You’re not sure what you think of the rest of Cole’s plan. It sounds risky from what little Cole tells you when the sweat is once more cooling on your bare skin. You want to work through the details together. You don’t intend to be left out of this, not if you can help it, but you can get on board right away with the condom plan. That’s a definite yes in your book.

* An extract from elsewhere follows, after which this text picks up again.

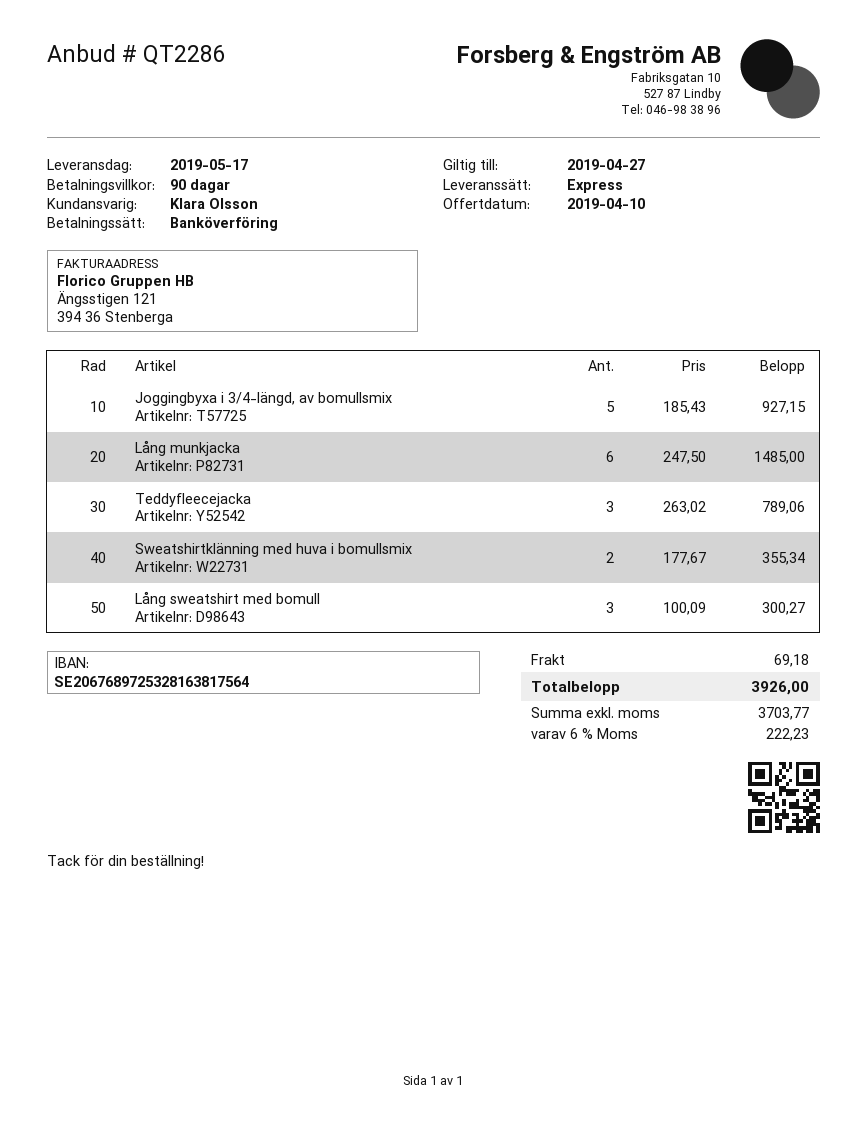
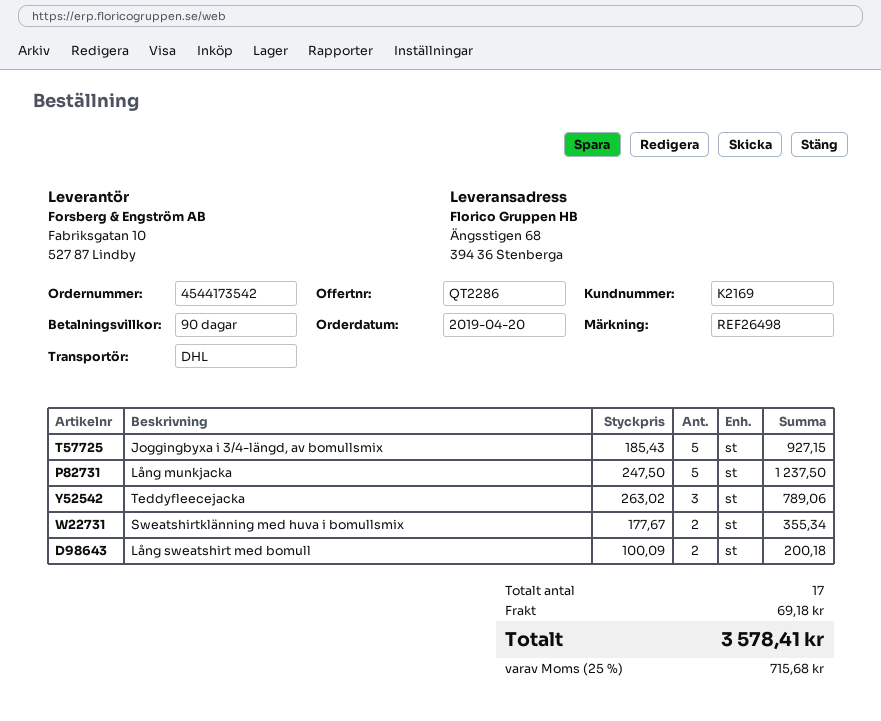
shipping method: express -> DHL
Lång munkjacka: 6 x 247.50 = 1485.00 -> 5 x 247.50 = 1237.50
Lång sweatshirt med bomull: 3 x 100.09 = 300.27 -> 2 x 100.09 = 200.18
tax: 6% = 222.23 -> 25% = 715.68
total: 3926.00 -> 3578.41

Cole has areally hard time leaving the cabin. He’s past thinking this is a dream, but he doesn’t know if that belief will hold once he can’t reach out and touch Damon any longer. He also doesn’t trust himself right now. He’s sure to give something away with his body language, and the last thing he wants is to make anyone more suspicious than they already are, or will be, if everything goes as planned.
Damon is skeptical, and Cole understands. The day before, neither of them could have imagined that today would be completely different from all the ones since Alex drove off the bridge. It’s a lesson that Cole learned when Damon died, and it’s so much easier to accept that everything has turned at a moment’s notice, because this time,this time, Damon is alive. He’salive.
And Alex is dead.
Damon walks him out to his car, and Cole stands there, unable to get in. He reaches instinctively into his coat pocket to touch the stone heart, and his other hand raises to his neck, feeling the mark that Damon left there, just barely hidden under his collar. He can still taste Damon’s come in his mouth from the blow job in the shower, and he can close his eyes and feel Damon’s hands in his hair as he’d curled over Cole’s bobbing head and come down his throat. God, it had been so good. Shockingly so after all the worried imaginings he’d put himself through during the year of their relationship and then after Damon’s loss.
He should stay. Go back inside and suck Damon off again. He’s a jumble of nerves. What if he leaves, and when he comes back Damon is gone? What if the cabin doesn’t even exist?
“I’ll be here,” Damon says, as though he can read Cole’s mind. “Even if you return with a mob of villagers carrying pitchforks and torches to destroy the monster, I’ll be right here. Not going anywhere.”
Cole nods.
“And,” Damon says. “My car’s in the Save-A-Lot parking lot. Kind of a far way to go on foot.”
“Jerk,” Cole says, feebly punching him in the arm. His heart’s racing a mile a minute, and he doesn’t know if he can actually do this. It’s too soon. He needs another ten years with Damon before he’s going to be ready to drive away from him like this.
“It’s only a few hours,” Damon says.
“Being so blasé doesn’t make me feel any better about leaving you here, you know.”
“Should I wail and cry and beg you not to go?”
Cole snorts a laugh and shakes his head slowly. “No… just, you know, act like you—”
Damon grabs his face and kisses him so hard and desperately that Cole’s knees give out, and he’s left clutching Damon’s arm and the open car door for support.
“There,” Damon says, caressing his cheek. Cole can’t stop the wounded sound that escapes him. Oh God, he can’t leave him. Not for a few hours. Not for ten minutes. What if he’s gone again?
“Cole,” Damon says. “I’m not going anywhere.”
Cole nods. “And those condoms won’t buy themselves.”
Damon smiles. It’s brief and sharp, and Cole’s stomach clenches with the love of it.
“There’d be a lot fewer teen pregnancies if they did,” Damon says.
“I love you,” Cole says.
Damon’s eyes soften and he touches Cole’s chin, running his thumb over it, and he says, “You’re my heart.”
Cole grins, and he takes Damon’s hand and kisses it. “Yeah, I know. Promise me you’ll be here?”
Damon glances around. “As long as Alex doesn’t come looking for me to claim his body back, we should be good to go.”
“Not funny, Damon.”
“I’m a barrel of laughs and you know it.”
With every exchange, Cole feels less and less able to leave. He’s got to rip the Band-Aid off and do this thing. If only to get condoms, he tells himself. He could just get them and come straight back. He touches the stone in his pocket again. He pulls it out and holds it out flat in his hand.
“Evidence of an irrational bout of rampant sentimentality,” Damon says, gazing at it, his hands shoved into his pockets, and a speculative expression on his face.
Cole closes the heart in his fist and says, “You left it for me on my doorstep?”
Damon looks down and then up at Cole. Damon seems unsure in that way that makes Cole want to protect him, the way that no one else ever got to see, and so few people would even believe were true of Dr. Damon Black. He says, “You were hurting. I didn’t know what else to do.”